Полковник Н. пошел к корнету Ростову и потребовал, чтобы его доверитель, князь Болконский, заплатил свою долю за пистолеты – 40 лир; корнет пошел к князю – у князя нашлось только 25 лир; корнет отправился к полковнику, но полковник нашел, что шансы не равны, и предложил взять доктора – на счет князя; потом оба пошли в комиссионный магазин и стали торговаться…

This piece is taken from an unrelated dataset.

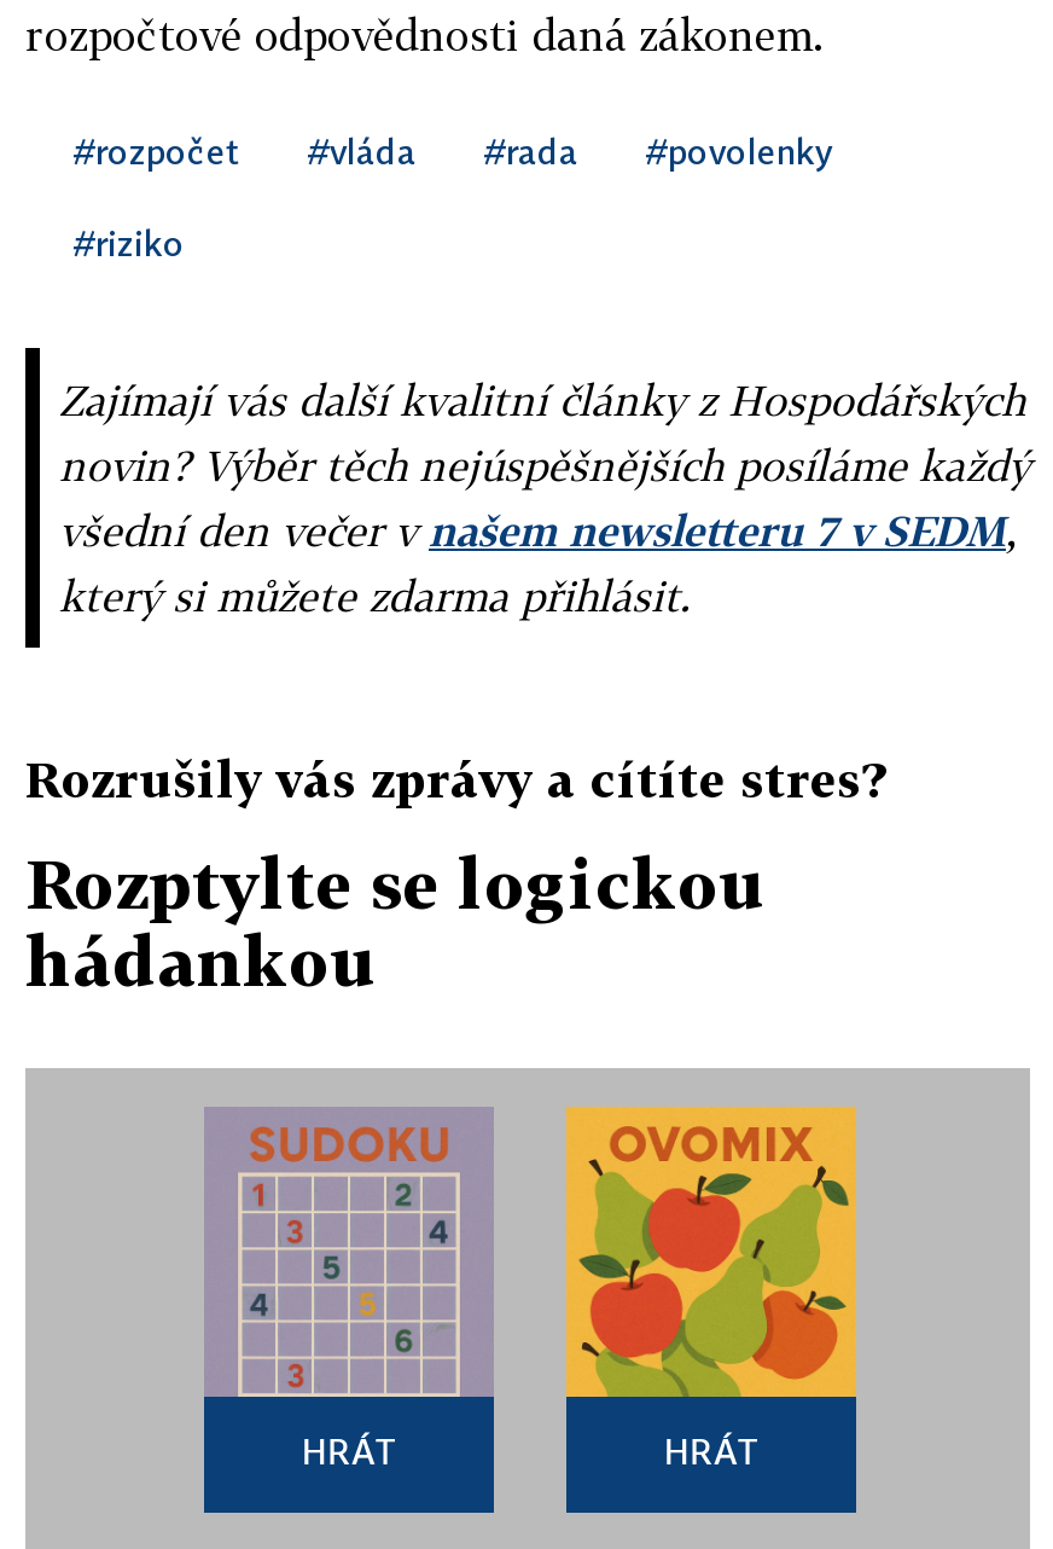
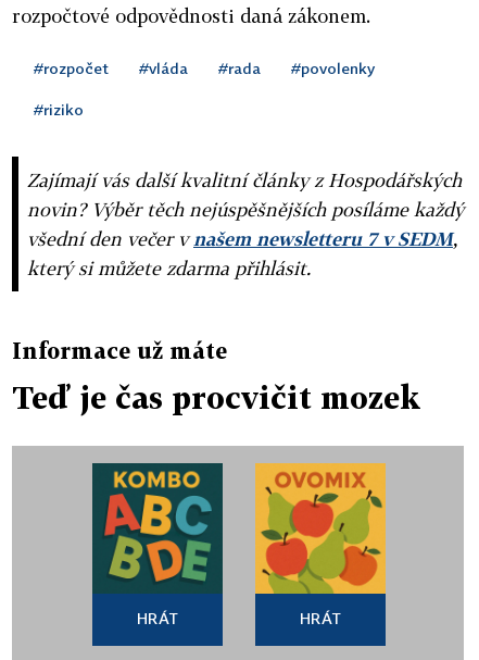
[25,749,885,807] Rozrušily vás zprávy a cítíte stres? -> [12,337,227,363] Informace už máte
[25,843,767,1000] Rozptylte se logickou | hádankou -> [12,379,420,415] Teď je čas procvičit mozek
[204,1107,494,1399] [image] -> [91,462,224,594] [image]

Хозяин уступал за полтораста (без зарядов); секунданты давали 60 с зарядами; не сойдясь, оба разошлись по своим доверителям за инструкциями; граф предложил полковнику Н. взять пистолеты напрокат; полковник отправился к корнету Ростову; оба отправились в комиссионный магазин; хозяин согласился на прокат, но просил залог в полтораста лир; оба снова разошлись по доверителям; один из доверителей (граф) согласился дать в залог брошку жены (100 л.) с тем, чтобы князь Болконский доплатил остальное; корнет Ростов отправился к князю, но у князя оказалось всего-навсего 15 лир; граф передал через своего секунданта, что князь саботирует дуэль, а князь ответил через своего секунданта, что бедность не саботаж и что он если и задолжает графу за пистолеты, то впоследствии, когда будут деньги, отдаст; граф чуть было не согласился, но жена его возмутилась. «С какой стати, – говорила она, – раз шансы не равны: если он тебя убьет, он этим самым освобождается от долга, а если ты его убьешь – ты с него ничего не получишь… Я вовсе не желаю терять на вашей дурацкой дуэли!»; граф возразил, что это не дурацкое, а дело чести; графиня ответила в том смысле, что, дескать, какая честь, когда нечего есть; из комиссионного магазина пришел мальчик и простодушно спросил: «А что, теи господа будут стрелять друг у друга или отдумали, потому как, может, найдутся другие покупатели – так отдавать или как?» Граф послал его к князю Болконскому, графиня послала его к черту, а он вместо этого раскрыл зонтик от дождя и побежал домой.

Наступала осень.

* * *

О, Ленские, Печорины, Онегины и Грушницкие! Вам-то небось хорошо было выдерживать свой стиль и благородство, когда и пистолеты под рукой, и камердинеры собственные, и экипажи, и верховые лошади… «Дуэль? Пожалуйста! Такое-то место, такой-то час, деремся на пистолетах»… А попробуйте, милостивый государь господин Ленский, пошататься по «окказионам», да поторговаться до седьмого поту, да войти в сношения с Онегиным на предмет взятия на себя части расходов, да получить от Онегина отказ, потому что у него «юс-пара» в кармане… Так тогда – не «умру ли я, стрелой пронзенный» запоете, а совсем из другой оперы:

 
Помереть не померла,
Только время провела.
 
* * *

Бедные мы сделались, бедные…

И прилично ухлопать-то друг друга не имеем возможности!